Elogiável, novamente, que Jonathan Pryce entregue um personagem cujo arco vai sendo desenvolvido através de pequenas atitudes que denuncia todo seu cinismo, hipocrisia e pela insensibilidade de reconhecer que a esposa não precisava de reconhecimento total, mas que a trouxesse para seu lado. Não é o fato de dizer o nome da esposa como fonte de inspiração (até porque exatamente não foi), mas que pelo menos respeitasse o seu silencio e dor pelas coisas que teve que abrir mão no passado. Assim, nada mais emblemático que ao ter seu primeiro livro publicado ele diz “Vamos ter nosso livro publicado“, mas ao ganhar o Nobel, quarenta anos depois, sua fala se transforme em “Eu ganhei o Nobel“!

Servindo como o maior trunfo do filme, Glenn Close ressurge novamente com grandes chances de ser nomeada pela sexta vez ao Oscar de melhor atriz. Com um nível de atuação que somente poderemos ver em atrizes do porte, por exemplo, de Meryl Streep, Close traz um elegância e sentimentos contidos de uma mulher que se dedicou totalmente a família. Trazendo também certa introspecção e humildade por sempre manter o olhar baixo, Joan é uma mulher que atingiu seu limite diante do comportamento do marido que a acusa de estóica, mas que vivem um relacionamento de respeito (amor aqui é algo bem mais complexo de admitir); capaz de entregar também momentos de intensidade, a atriz domina todas as cenas em que surge (praticamente todas), como podemos ver na seqüência em que atende ao telefone da filha grávida que é quase um monólogo convincente, ou na cena em que discute com o marido dentro do carro.

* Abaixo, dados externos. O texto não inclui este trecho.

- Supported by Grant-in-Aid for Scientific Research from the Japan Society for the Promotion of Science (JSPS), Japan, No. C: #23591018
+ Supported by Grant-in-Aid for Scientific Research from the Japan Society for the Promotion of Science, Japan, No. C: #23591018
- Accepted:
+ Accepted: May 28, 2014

Mas claro que narrativamente, A Esposa não evita maniqueísmo e clichês baratos principalmente nas transições entre as épocas, como o fato de Joan olhar um relógio e sermos transportados à época de quando ela conheceu Joe, ou quando ela fica olhando para o horizonte antes do corte para esta mesma época – assim como papéis caindo durante uma cena de beijo, etc… Enfim, recursos óbvios que enfraquecem a narrativa ao apostar mais em uma espécie de folhetim que algo mais criativo; mas ainda sim, a direção de Björn Runge consegue trazer no geral elementos que se mostram eficientes dentro na narrativa, como o fato de ser econômico na movimentação de câmera (quando o faz é eficiente por sempre procurar a personagem de Close durante uma discussão, ou quando há a movimentação maior é apenas para exaltar aqueles curtos momentos de tensão). Inclusive, quando durante a premiação de Joe, o diretor usa de maneira inteligente de planos; reparem quando Joe faz seu discurso, a atriz é colocada em segundo plano e primeiro plano, contrastando com o que ele diz no palco.

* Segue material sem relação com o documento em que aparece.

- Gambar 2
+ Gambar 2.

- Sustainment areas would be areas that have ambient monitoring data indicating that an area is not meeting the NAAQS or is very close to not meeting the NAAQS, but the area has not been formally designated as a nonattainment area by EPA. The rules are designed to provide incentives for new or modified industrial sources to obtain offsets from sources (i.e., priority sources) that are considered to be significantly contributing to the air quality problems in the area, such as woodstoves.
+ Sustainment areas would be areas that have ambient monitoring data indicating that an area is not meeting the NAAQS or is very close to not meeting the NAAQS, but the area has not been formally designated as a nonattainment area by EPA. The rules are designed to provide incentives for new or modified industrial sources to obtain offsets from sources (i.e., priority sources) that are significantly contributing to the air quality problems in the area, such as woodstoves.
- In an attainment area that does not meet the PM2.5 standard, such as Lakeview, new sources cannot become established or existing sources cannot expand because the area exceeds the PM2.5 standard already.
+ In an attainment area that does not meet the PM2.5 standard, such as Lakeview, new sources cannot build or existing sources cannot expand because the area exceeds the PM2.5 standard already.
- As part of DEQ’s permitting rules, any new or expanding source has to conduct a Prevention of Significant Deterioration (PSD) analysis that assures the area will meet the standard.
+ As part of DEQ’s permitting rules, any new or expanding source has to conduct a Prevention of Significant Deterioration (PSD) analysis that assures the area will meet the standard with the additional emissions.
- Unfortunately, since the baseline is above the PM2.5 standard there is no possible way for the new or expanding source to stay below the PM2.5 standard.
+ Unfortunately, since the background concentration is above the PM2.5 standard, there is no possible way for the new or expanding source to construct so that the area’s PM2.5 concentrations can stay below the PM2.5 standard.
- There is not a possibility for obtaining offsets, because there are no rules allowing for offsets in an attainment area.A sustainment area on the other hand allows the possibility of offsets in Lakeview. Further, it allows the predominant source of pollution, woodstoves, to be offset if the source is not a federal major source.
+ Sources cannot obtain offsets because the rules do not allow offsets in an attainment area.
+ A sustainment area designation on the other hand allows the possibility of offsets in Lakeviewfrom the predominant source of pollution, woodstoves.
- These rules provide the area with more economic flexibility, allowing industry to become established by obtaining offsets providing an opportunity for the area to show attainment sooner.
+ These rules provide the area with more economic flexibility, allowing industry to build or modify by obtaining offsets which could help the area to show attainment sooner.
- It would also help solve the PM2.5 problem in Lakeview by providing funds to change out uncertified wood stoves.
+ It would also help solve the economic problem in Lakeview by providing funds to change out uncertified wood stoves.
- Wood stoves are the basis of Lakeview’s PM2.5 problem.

Intrigante em seu contexto e julgando a sociedade que renega mulheres como Joan, A Esposa não é exatamente um filme que faz justiça de maneira pública a personagem; entretanto, ela sabe de sua capacidade e de como recomeçar sua vida depois de tudo que suportou. Mas nem sempre esta inversão de papéis é viável e comum, e por isso é importante trazer tal pensamento para fora.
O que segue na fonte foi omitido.